- [Activity] Check each line of the entries. Copy the ones that contain the string "parity".

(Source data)
################

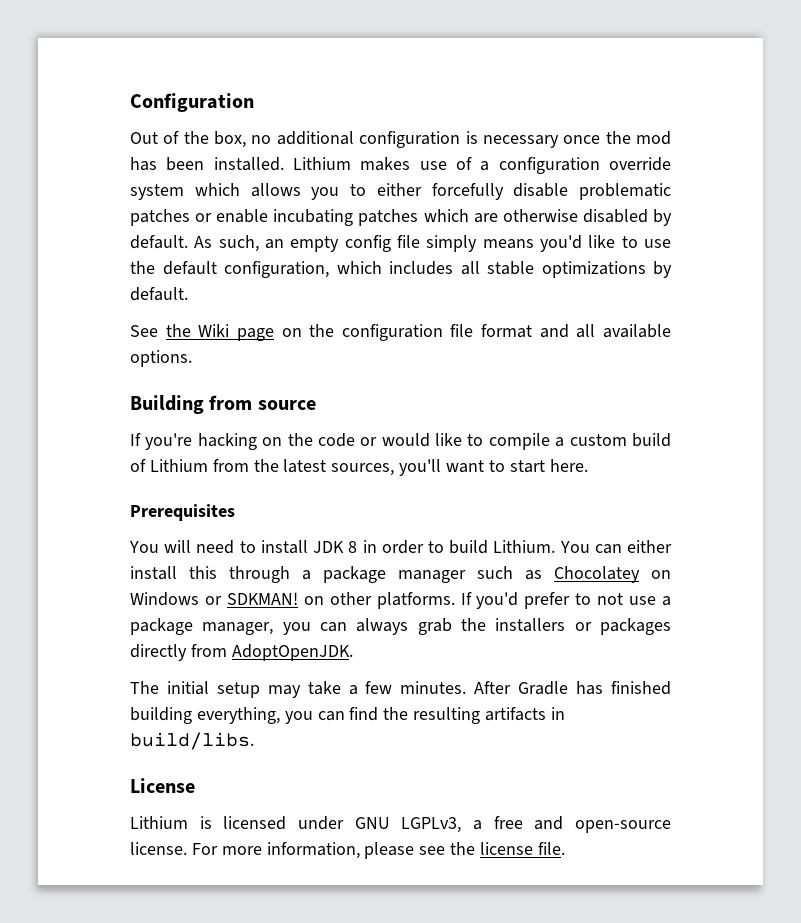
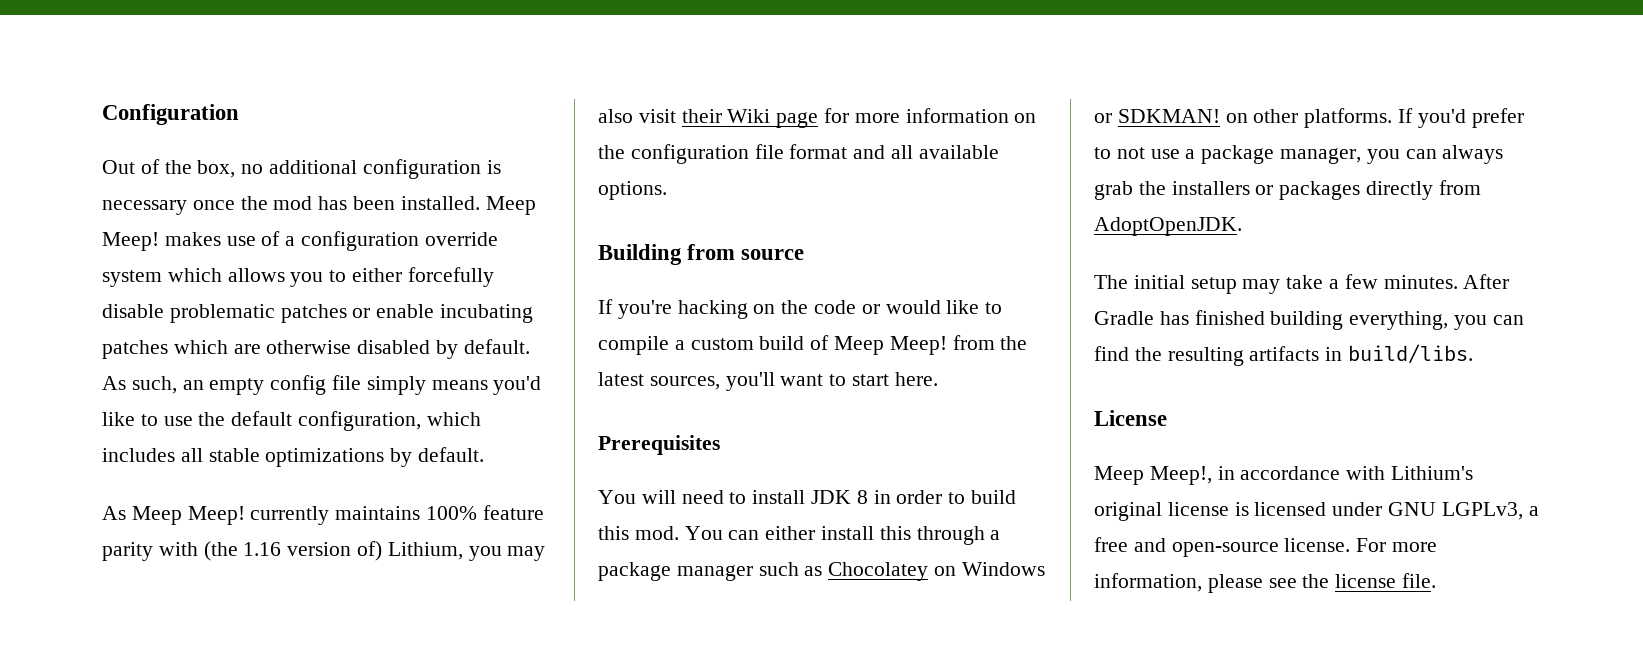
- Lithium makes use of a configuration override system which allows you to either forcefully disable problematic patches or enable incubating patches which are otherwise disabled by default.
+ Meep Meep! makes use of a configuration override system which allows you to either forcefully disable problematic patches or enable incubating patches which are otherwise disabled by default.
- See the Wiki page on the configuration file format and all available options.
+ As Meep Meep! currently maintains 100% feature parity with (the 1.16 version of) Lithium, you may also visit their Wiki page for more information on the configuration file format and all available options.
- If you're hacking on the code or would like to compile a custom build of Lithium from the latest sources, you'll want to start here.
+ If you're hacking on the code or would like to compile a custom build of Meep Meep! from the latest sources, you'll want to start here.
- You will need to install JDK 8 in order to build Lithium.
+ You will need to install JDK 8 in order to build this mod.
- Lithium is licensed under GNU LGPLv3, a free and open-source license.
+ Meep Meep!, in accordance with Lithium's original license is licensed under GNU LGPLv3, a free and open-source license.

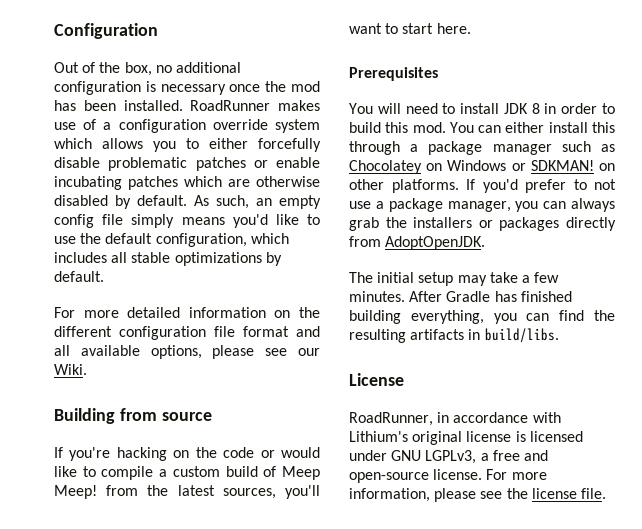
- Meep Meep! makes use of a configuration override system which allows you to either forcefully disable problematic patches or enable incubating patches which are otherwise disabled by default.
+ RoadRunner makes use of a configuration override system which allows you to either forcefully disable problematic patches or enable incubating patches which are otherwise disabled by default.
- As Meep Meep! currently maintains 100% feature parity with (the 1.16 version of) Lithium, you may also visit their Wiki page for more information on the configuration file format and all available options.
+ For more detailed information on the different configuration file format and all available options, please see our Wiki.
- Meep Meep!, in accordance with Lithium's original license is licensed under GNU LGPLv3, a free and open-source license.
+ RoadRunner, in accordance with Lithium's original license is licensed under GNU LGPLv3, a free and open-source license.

################

- [Solved problem]
+ As Meep Meep! currently maintains 100% feature parity with (the 1.16 version of) Lithium, you may also visit their Wiki page for more information on the configuration file format and all available options.
- As Meep Meep! currently maintains 100% feature parity with (the 1.16 version of) Lithium, you may also visit their Wiki page for more information on the configuration file format and all available options.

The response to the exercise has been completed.